The author prefaces the book with the information that he will be using Donald Trump as his prime specimen to illustrate the various "arts" that liars use. So, we know from the start that Donald Trump will feature heavily in the book. However, what started as an intellectual study became more of a political piece and it was hard to continue. I want to be clear, I am not a supporter of the president either, but I don't think the examples that Mr. Danesi used were unquestionably fitting nor well-sourced. In one example, Mr. Denasi didn't find the exact quote from an unnamed political pundit - which would have been the most appropriate way to analyze the language - and instead chose to include a paraphrased version of the quote from memory. In another problematic example of a point, that was being presented in a laundry list of the comparisons to Mussolini was the assertion that the use of the word "real" in his Twitter handle is somehow a clever call to his followers that he the "people's warrior" who will defend America. This ignores the reality that there are many verified Twitter account users who use the same convention to differentiate them from fake accounts, for example, Kevin Hart and Liam Payne, for who we wouldn't make a similar claim.
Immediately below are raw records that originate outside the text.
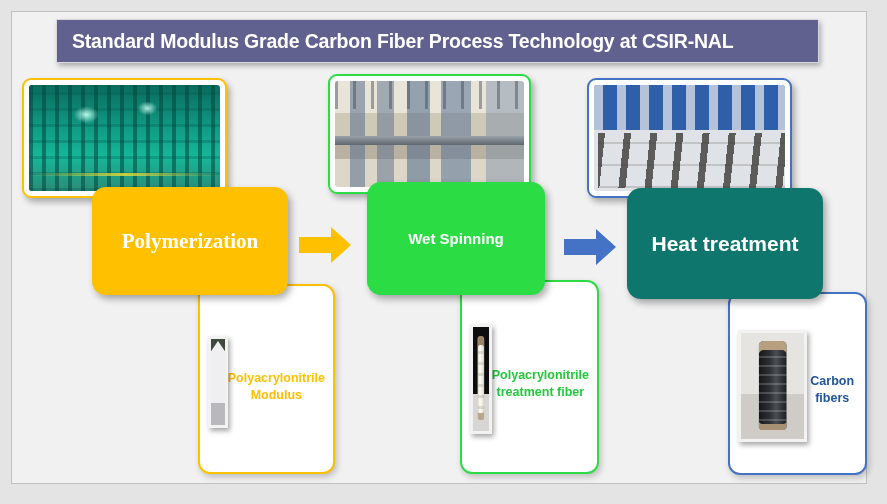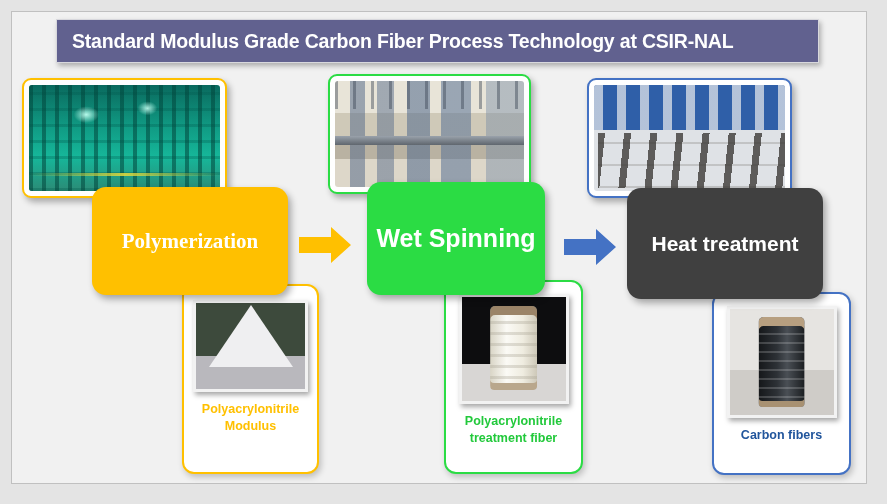--- a/index.html
+++ b/index.html
@@ -58,23 +58,24 @@
     position: relative;
   }
 
   
   .prod-card {
     position: absolute;
     background: #ffffff;
     border-radius: 12px;
     box-shadow: 2px 3px 6px rgba(0,0,0,0.22);
     display: flex;
-    flex-direction: column;
+    flex-direction: row;
     align-items: center;
     overflow: hidden;
+    margin-left: 16px;
   }
   .prod-photo {
     position: relative;
     border: 3px solid #f2f2f2;
     box-shadow: 2px 3px 5px rgba(0,0,0,0.35);
     overflow: hidden;
   }
   .prod-label {
     text-align: center;
     font-weight: bold;
@@ -253,25 +254,25 @@
     </div>
     <div class="prod-label" style="color:#21559c;">
       <div>Carbon fibers</div>
     </div>
   </div>
 
   <div class="chip" style="left:80px; top:175px; width:196px; height:108px; background:#ffc000; font-size:21px;font-family:Liberation Serif, serif;">
     <span>Polymerization</span>
   </div>
 
-  <div class="chip" style="left:355px; top:170px; width:178px; height:113px; background:#2bdc44; font-size:25px;">
+  <div class="chip" style="left:355px; top:170px; width:178px; height:113px; background:#2bdc44; font-size:15px;">
     <span>Wet Spinning</span>
   </div>
 
-  <div class="chip" style="left:615px; top:176px; width:196px; height:111px; background:#404040; font-size:21px;">
+  <div class="chip" style="left:615px; top:176px; width:196px; height:111px; background:#0f766e; font-size:21px;">
     <span>Heat treatment</span>
   </div>
 
   <div class="arrow" style="left:287px; top:214px; width:53px; height:38px;">
     <svg width="53" height="38" viewBox="0 0 53 38">
       <polygon points="0,11 32,11 32,1 52,19 32,37 32,27 0,27" fill="#ffc000"></polygon>
     </svg>
   </div>
 
   <div class="arrow" style="left:552px; top:216px; width:53px; height:38px;">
I was hoping to read more of an academic treatment of the various implements of the liar's playbook examples and references to academic journals and literature. There were references in the book but they were mostly to political books or news articles. In the end, there were too many issues for me, and I couldn't complete the entire book.

Let me summarize my understanding of the book: from the author's perspective, Donald Trump is a liar-fascist whose followers are willing to believe and follow him because despite him obviously not being a true believer in the causes he supports because he furthers their racist causes and/or because they are easily influenced.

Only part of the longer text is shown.